Total................................$116.00

Gives new meaning to the term license to steal. And WV wonders why people are leaving.


----------



## LDUBS (Apr 3, 2018)

I gotta agree with you that is pretty stiff, and I'm not from a "tax friendly" state. I understand the road fee for the trailer, but kind of funny to see a road fee for a boat. I assume the "privilege tax" is some form of luxury tax? I also assume the title app's are one time so won't be repeated. Still, that is a lot for an $800 boat/trailer. I feel your pain. :x


----------



## WV1951 (Apr 3, 2018)

I probably should have added that last year this state passed a huge road bond issue and the new fees started kicking in July 2017. Many, if not most people, have no clue what this will cost them. Just license fees alone, increased 71%.


----------



## LDUBS (Apr 3, 2018)

Maybe you will at least get some new roads or get some existing ones fixed. California has literally spent a few billions (BILLION) on a bullet train that no one (except consultants) wants and that will likely never exist.


----------



## Scott F (Apr 4, 2018)

I just got my plates for the new boat trailer I purchased last November. I got the boat out of state so I didn't pay sales tax in Michigan where I bought it. In Illinois, where I live, you have to pay the sales tax on out of state purchases or even if you bought the boat from a private party. The plates and title for the trailer alone was $128 plus the sales tax brought the total to $250. Getting the title, paying the sales tax and registering the boat was about $430. So I was hit for $680 to make my new purchase legal.


----------



## GTilton (Apr 4, 2018)

$70 for boat title fee ($35 per year after that) North Carolina.


----------



## Scott F (Apr 4, 2018)

Trailer annual registration fees in Illinois are $18 a year and the boat registration is $18 every 3 years. It’s just the first time fees that are the killer.


----------



## jethro (Apr 4, 2018)

I'll spend about $120 in boat registration fees this year on my 2 boats.


----------



## lovedr79 (Apr 4, 2018)

i have always said, "i dont understand why they say going postal", never had an issue at the post office. the saying should be i am going to go "DMV" on you. for what we have to pay you would think more than 2 windows out of 15 would be open and they would be polite.


----------



## LDUBS (Apr 4, 2018)

We pay 8.25% sales tax for purchase of the boat. Boat registration fees are low compared to what I'm reading here and are paid once every two years. Boat trailers get a permanent registration. However, any low fees we enjoy disappear when we get the personal property tax (luxury tax) bill from the county.


----------



## water bouy (Apr 4, 2018)

I paid about as much to register and get plates for an old boat I bought last year with all my ducks in a row. But you would not believe how expensive and time consuming it is to get a title for a trailer if it doesn't have one already. You have to get a temporary bond and then take it to the DMV and wait for the paperwork which I've heard is six months or more. Insurance companies love it.

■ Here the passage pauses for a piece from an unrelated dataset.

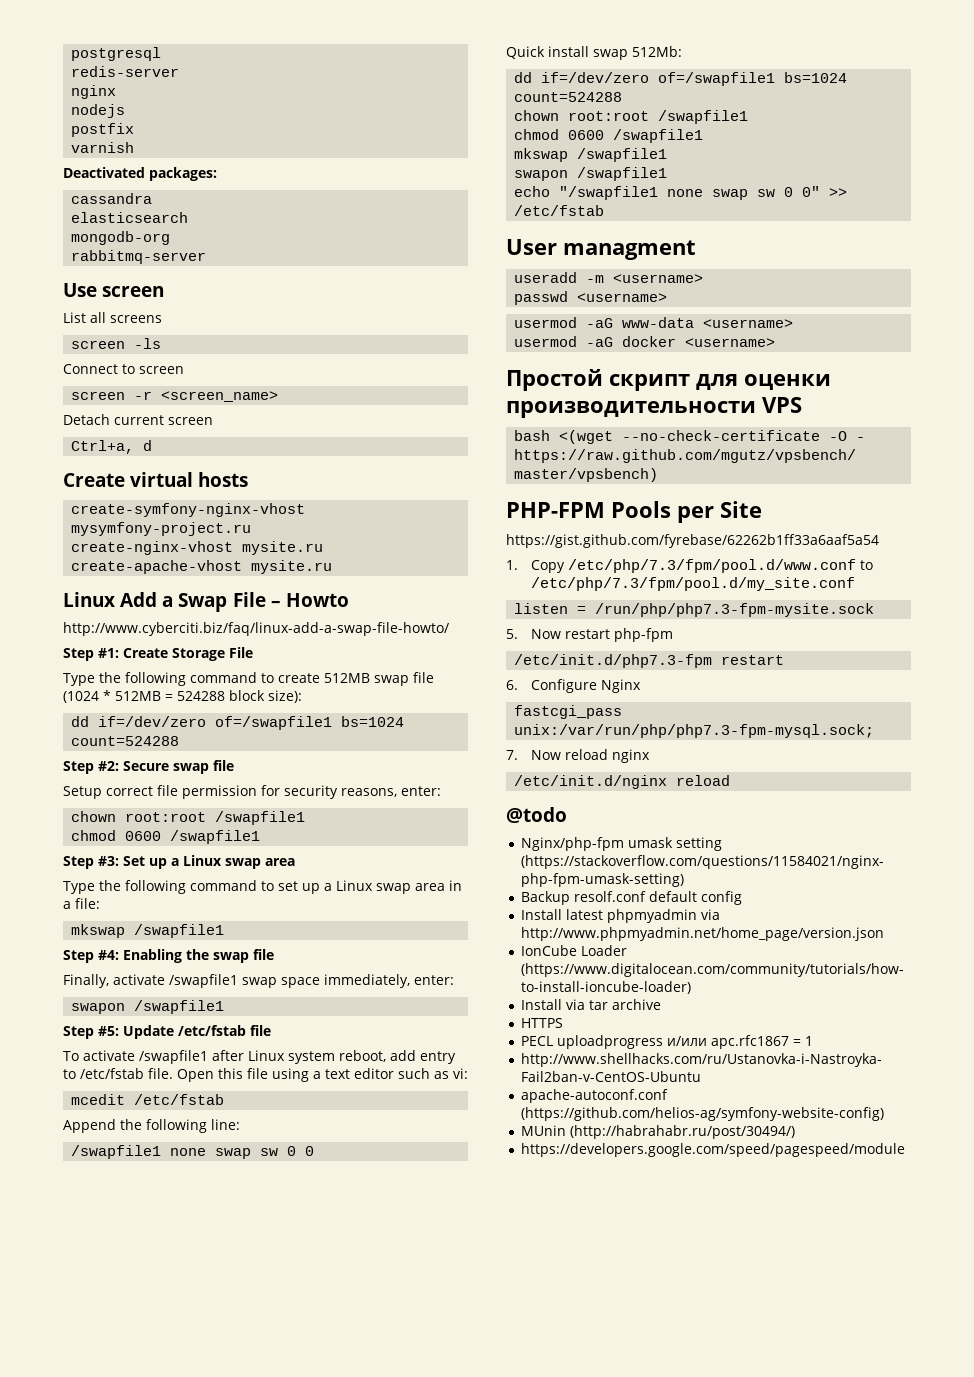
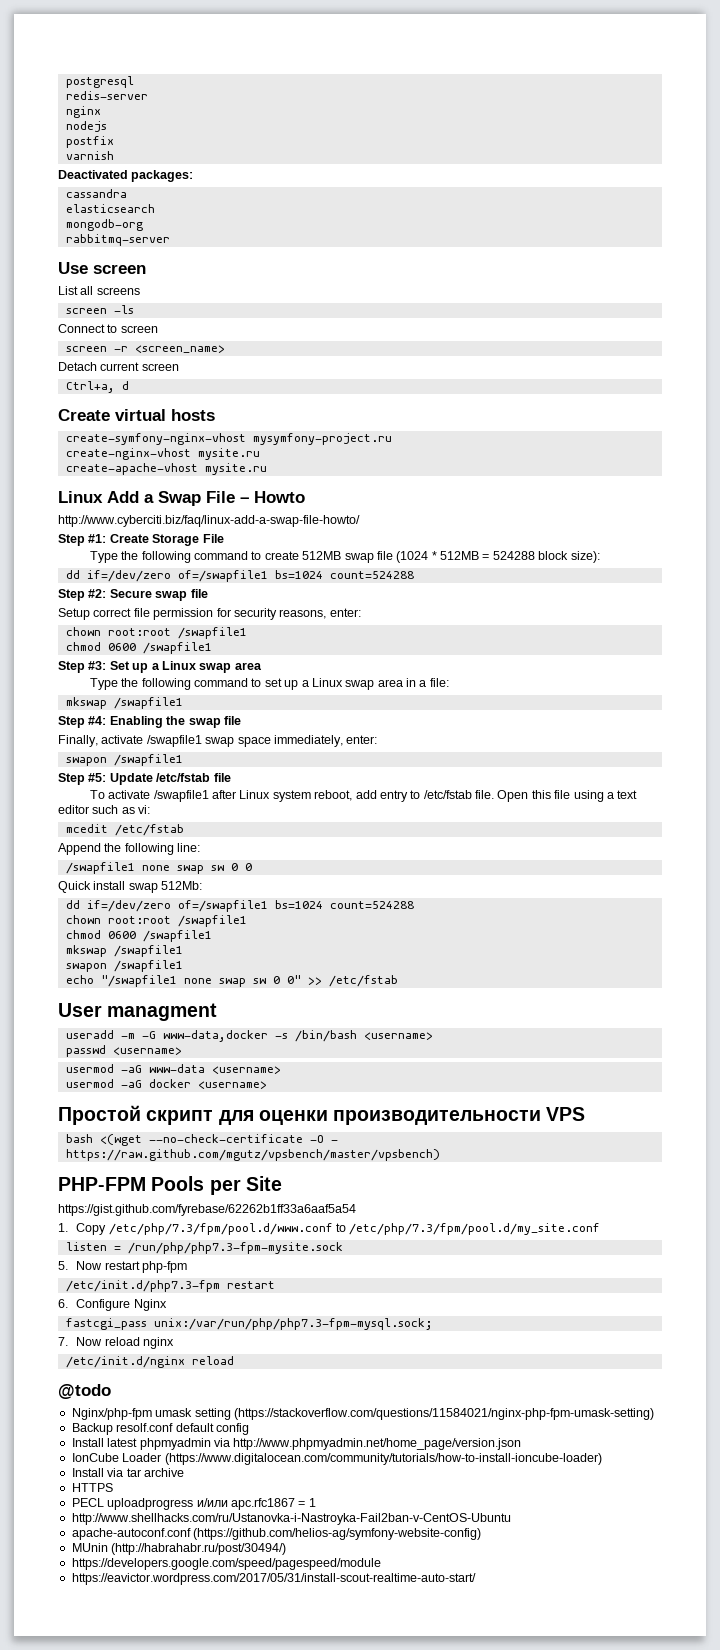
(605, 279) none -> [141,1030,357,1042] -G www-data,docker -s /bin/bash
(906, 1150) none -> [71,1573,476,1585] // https://eavictor.wordpress.com/2017/05/31/install-scout-realtime-auto-start/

At least our teachers are not on welfare yet but they'd still like to get their hands on the ding dongs in Raleigh.


----------



## WV1951 (Apr 4, 2018)

LDUBS said:


> We pay 8.25% sales tax for purchase of the boat. Boat registration fees are low compared to what I'm reading here and are paid once every two years. Boat trailers get a permanent registration. However, any low fees we enjoy disappear when we get the personal property tax (luxury tax) bill from the county.



Welcome to Kalifornia,


----------



## paper (Apr 9, 2018)

Scott F said:


> Trailer annual registration fees in Illinois are $18 a year and the boat registration is $18 every 3 years. It’s just the first time fees that are the killer.

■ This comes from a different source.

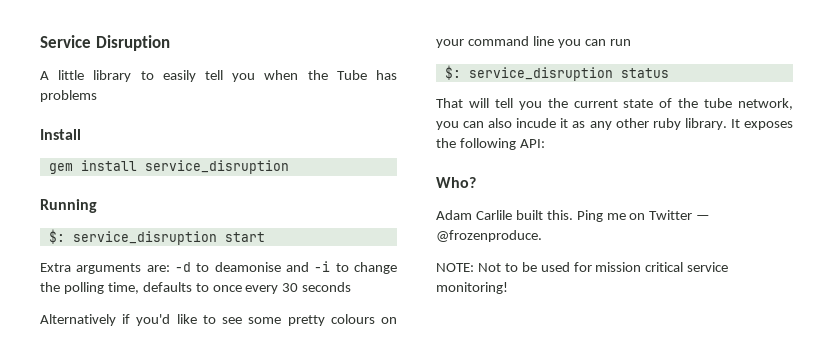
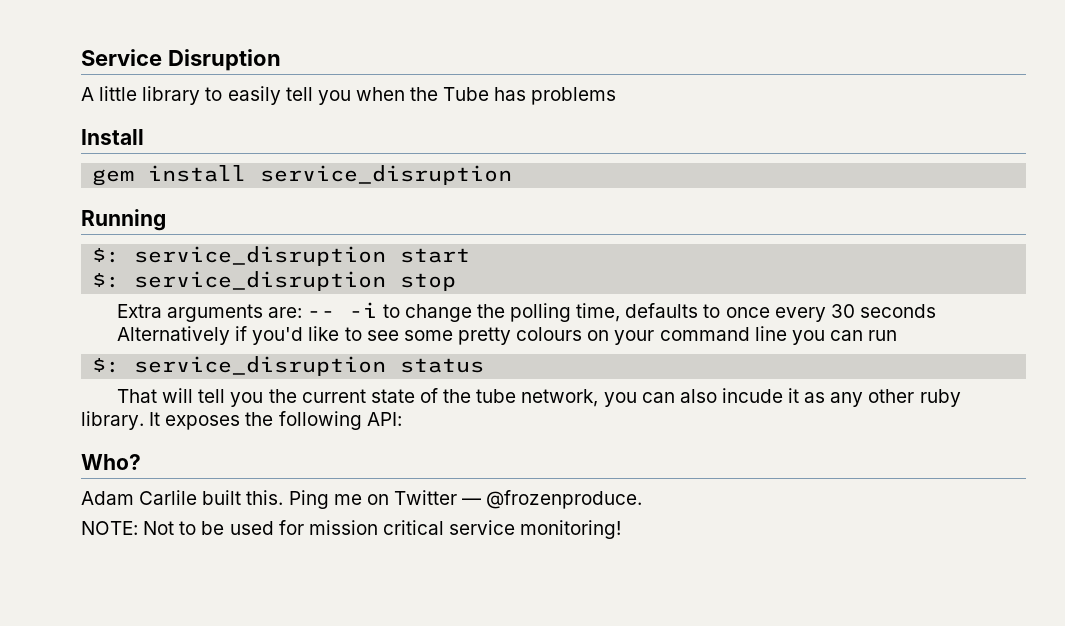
(265, 237) none -> [92,271,457,291] // $: service_disruption stop
[175,262,309,272] -d to deamonise and -> [307,311,336,318] --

Mine came out of Wisconsin, and I registered it in Wisconsin.. No trailer license, and they only made me pay sales tax on the "value" of the trailer.. 

I live in IL, will be using it mostly in KY, and occasionally WI.. Re-registering it in WI was the easiest. (and cheapest) :wink:


----------



## New River Rat (Apr 16, 2018)

I have issues with the registration here in VA. I feel that either everyone registers or no one registers.

What I mean by that is this. Any motorized boat must register. Even a yak with a trolling motor. If you paddle, there is no registration. I feel they should as well. This also means that I would have to register a yak and two inflatable catarafts.

The unregistered use the same ramps, facilities, rescue, resource, whatever, but they get by scot-free. VA could sure generate a buncha revenue if the yahoos in Richmond would read my emails and open their eyes.


----------



## jethro (Apr 17, 2018)

New River Rat said:


> The unregistered use the same ramps, facilities, rescue, resource, whatever, but they get by scot-free. VA could sure generate a buncha revenue if the yahoos in Richmond would read my emails and open their eyes.



I'm in agreement with you, but not many are. Don't express this on any fishing forums you may be on! They sure didn't like my comments on there!


----------



## Scott F (Apr 17, 2018)

New River Rat said:


> I have issues with the registration here in VA. I feel that either everyone registers or no one registers.
> 
> What I mean by that is this. Any motorized boat must register. Even a yak with a trolling motor. If you paddle, there is no registration. I feel they should as well. This also means that I would have to register a yak and two inflatable catarafts.
> 
> The unregistered use the same ramps, facilities, rescue, resource, whatever, but they get by scot-free. VA could sure generate a buncha revenue if the yahoos in Richmond would read my emails and open their eyes.



Illinois just got rid of the fees for non-motorized watercraft. For the last several years, you were required to buy a "water usage stamp" for $6 a year for any canoe, kayak or other non-powered watercraft. Apparently, the fees did not generate enough income to pay for the administration costs so as of this June, they are no longer required.


----------



## New River Rat (Apr 17, 2018)

jethro said:


> I'm in agreement with you, but not many are. Don't express this on any fishing forums you may be on! They sure didn't like my comments on there!



LOL Jethro. 

I've spent my life playing devils advocate or being voice of reason, and seen a lot of folks pissed off. Oh well.....there are probably enough yaks/canoes belonging to outfitters on the New River and James River and Shenandoah River to put the state gov in the black every year.


----------



## vfourmax (Apr 19, 2018)

Yearly boat registration fees in Va. are fairly reasonable and I agree that all watercraft using the waters, ramps and public resources should be paying the same fees motorized or not.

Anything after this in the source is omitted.